TASK>
Your copy should repeat each record exactly and contain none of the pictures.
+ + +
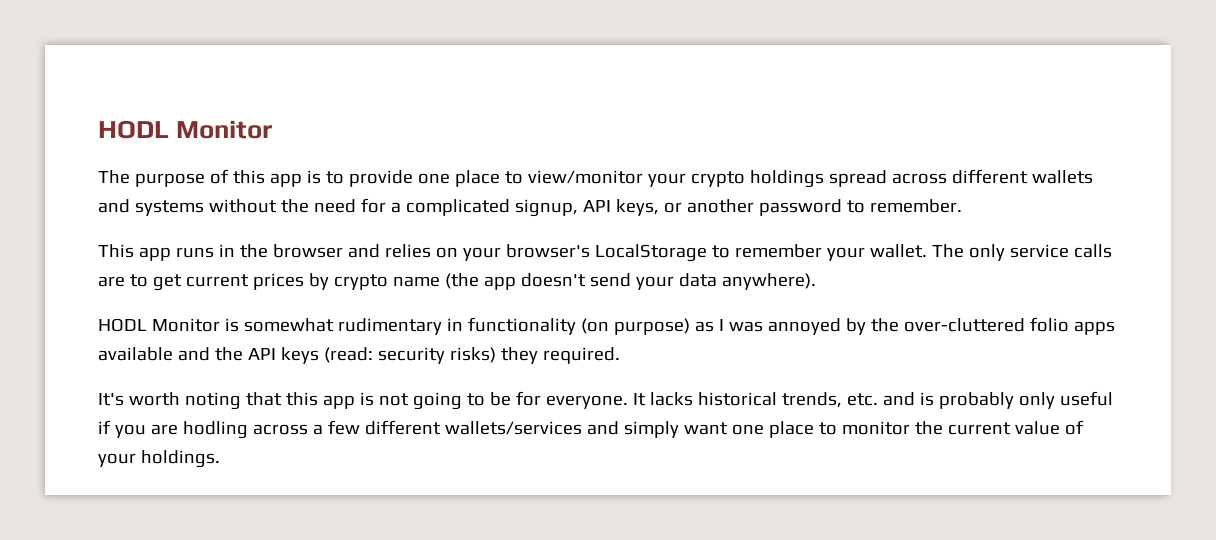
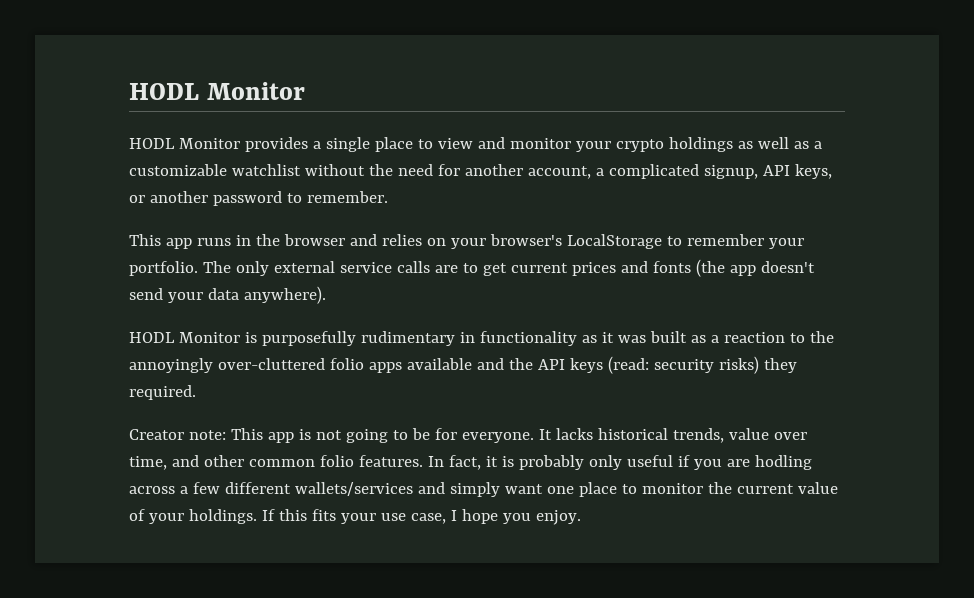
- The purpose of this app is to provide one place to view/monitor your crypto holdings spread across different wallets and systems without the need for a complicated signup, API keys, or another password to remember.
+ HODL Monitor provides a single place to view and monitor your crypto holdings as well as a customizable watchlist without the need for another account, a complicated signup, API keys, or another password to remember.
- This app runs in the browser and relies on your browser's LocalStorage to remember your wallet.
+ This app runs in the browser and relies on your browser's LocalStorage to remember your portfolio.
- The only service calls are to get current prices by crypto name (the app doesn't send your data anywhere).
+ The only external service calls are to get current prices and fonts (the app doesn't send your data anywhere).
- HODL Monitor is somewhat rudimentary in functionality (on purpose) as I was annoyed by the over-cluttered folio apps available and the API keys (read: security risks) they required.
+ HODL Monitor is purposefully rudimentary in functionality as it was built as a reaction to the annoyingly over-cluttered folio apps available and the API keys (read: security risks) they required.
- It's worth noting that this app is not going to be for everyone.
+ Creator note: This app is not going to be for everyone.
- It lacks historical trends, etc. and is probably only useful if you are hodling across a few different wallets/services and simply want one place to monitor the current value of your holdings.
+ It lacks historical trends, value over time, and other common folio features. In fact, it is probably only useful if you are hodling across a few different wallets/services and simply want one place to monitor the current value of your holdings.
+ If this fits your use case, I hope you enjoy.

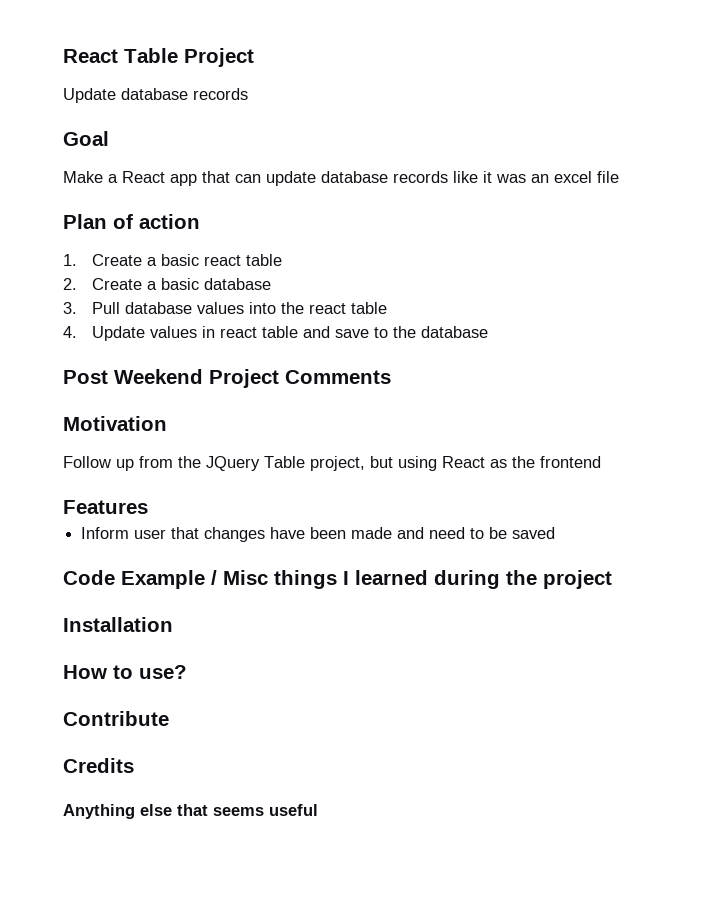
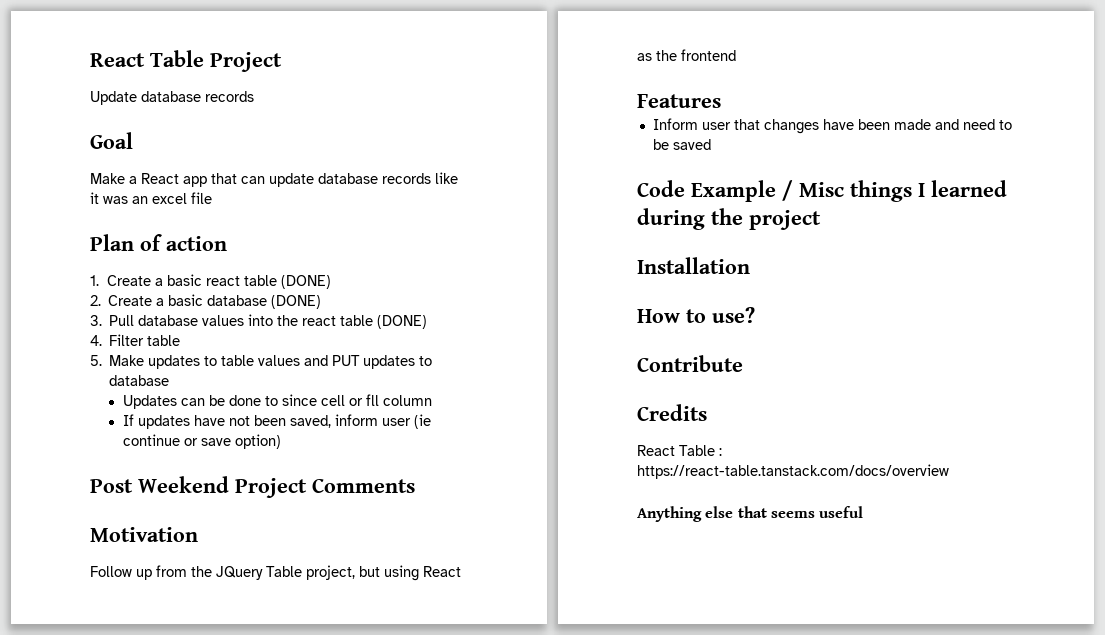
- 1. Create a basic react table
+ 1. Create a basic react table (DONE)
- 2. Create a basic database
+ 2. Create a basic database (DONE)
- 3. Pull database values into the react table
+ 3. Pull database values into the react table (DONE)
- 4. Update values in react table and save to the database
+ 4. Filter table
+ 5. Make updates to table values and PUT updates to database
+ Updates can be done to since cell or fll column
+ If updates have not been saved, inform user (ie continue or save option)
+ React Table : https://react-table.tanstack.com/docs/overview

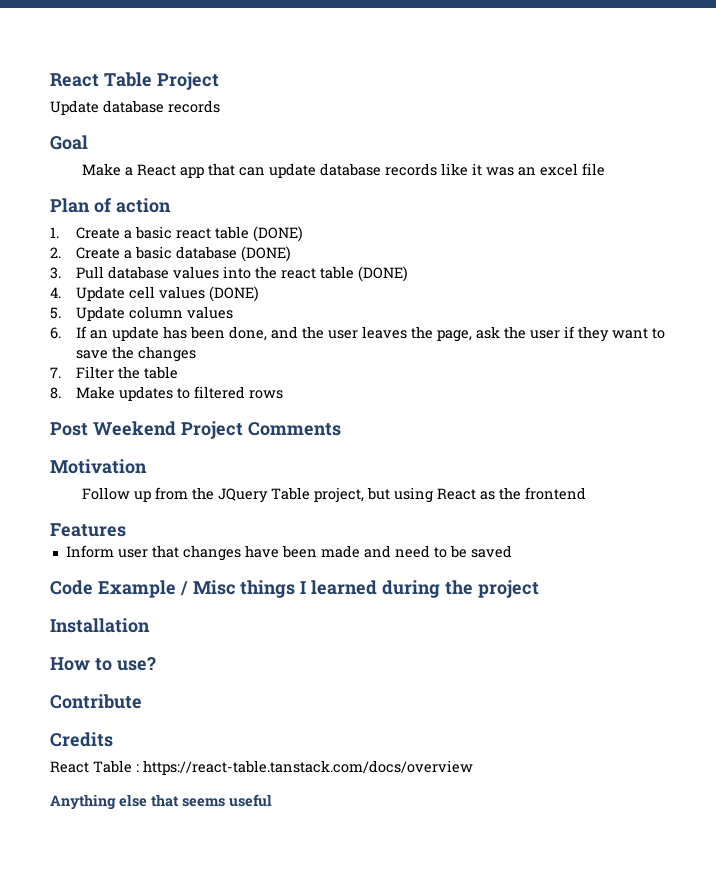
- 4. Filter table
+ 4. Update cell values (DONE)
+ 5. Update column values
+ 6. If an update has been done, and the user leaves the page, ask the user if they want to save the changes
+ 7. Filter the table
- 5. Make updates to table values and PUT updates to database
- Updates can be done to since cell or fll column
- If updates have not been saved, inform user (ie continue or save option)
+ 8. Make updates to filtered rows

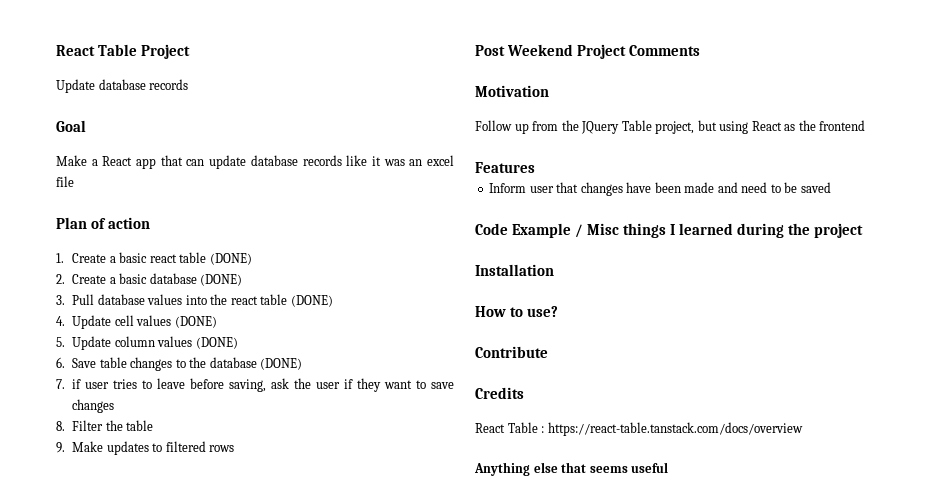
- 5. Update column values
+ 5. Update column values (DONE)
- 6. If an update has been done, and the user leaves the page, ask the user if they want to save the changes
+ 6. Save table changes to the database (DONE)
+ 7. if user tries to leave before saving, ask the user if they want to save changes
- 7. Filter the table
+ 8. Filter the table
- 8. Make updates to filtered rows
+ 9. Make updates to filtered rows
+ + +
SOLVED PROBLEM>
- The purpose of this app is to provide one place to view/monitor your crypto holdings spread across different wallets and systems without the need for a complicated signup, API keys, or another password to remember.
+ HODL Monitor provides a single place to view and monitor your crypto holdings as well as a customizable watchlist without the need for another account, a complicated signup, API keys, or another password to remember.
- This app runs in the browser and relies on your browser's LocalStorage to remember your wallet.
+ This app runs in the browser and relies on your browser's LocalStorage to remember your portfolio.
- The only service calls are to get current prices by crypto name (the app doesn't send your data anywhere).
+ The only external service calls are to get current prices and fonts (the app doesn't send your data anywhere).
- HODL Monitor is somewhat rudimentary in functionality (on purpose) as I was annoyed by the over-cluttered folio apps available and the API keys (read: security risks) they required.
+ HODL Monitor is purposefully rudimentary in functionality as it was built as a reaction to the annoyingly over-cluttered folio apps available and the API keys (read: security risks) they required.
- It's worth noting that this app is not going to be for everyone.
+ Creator note: This app is not going to be for everyone.
- It lacks historical trends, etc. and is probably only useful if you are hodling across a few different wallets/services and simply want one place to monitor the current value of your holdings.
+ It lacks historical trends, value over time, and other common folio features. In fact, it is probably only useful if you are hodling across a few different wallets/services and simply want one place to monitor the current value of your holdings.
+ If this fits your use case, I hope you enjoy.

- 1. Create a basic react table
+ 1. Create a basic react table (DONE)
- 2. Create a basic database
+ 2. Create a basic database (DONE)
- 3. Pull database values into the react table
+ 3. Pull database values into the react table (DONE)
- 4. Update values in react table and save to the database
+ 4. Filter table
+ 5. Make updates to table values and PUT updates to database
+ Updates can be done to since cell or fll column
+ If updates have not been saved, inform user (ie continue or save option)
+ React Table : https://react-table.tanstack.com/docs/overview

- 4. Filter table
+ 4. Update cell values (DONE)
+ 5. Update column values
+ 6. If an update has been done, and the user leaves the page, ask the user if they want to save the changes
+ 7. Filter the table
- 5. Make updates to table values and PUT updates to database
- Updates can be done to since cell or fll column
- If updates have not been saved, inform user (ie continue or save option)
+ 8. Make updates to filtered rows

- 5. Update column values
+ 5. Update column values (DONE)
- 6. If an update has been done, and the user leaves the page, ask the user if they want to save the changes
+ 6. Save table changes to the database (DONE)
+ 7. if user tries to leave before saving, ask the user if they want to save changes
- 7. Filter the table
+ 8. Filter the table
- 8. Make updates to filtered rows
+ 9. Make updates to filtered rows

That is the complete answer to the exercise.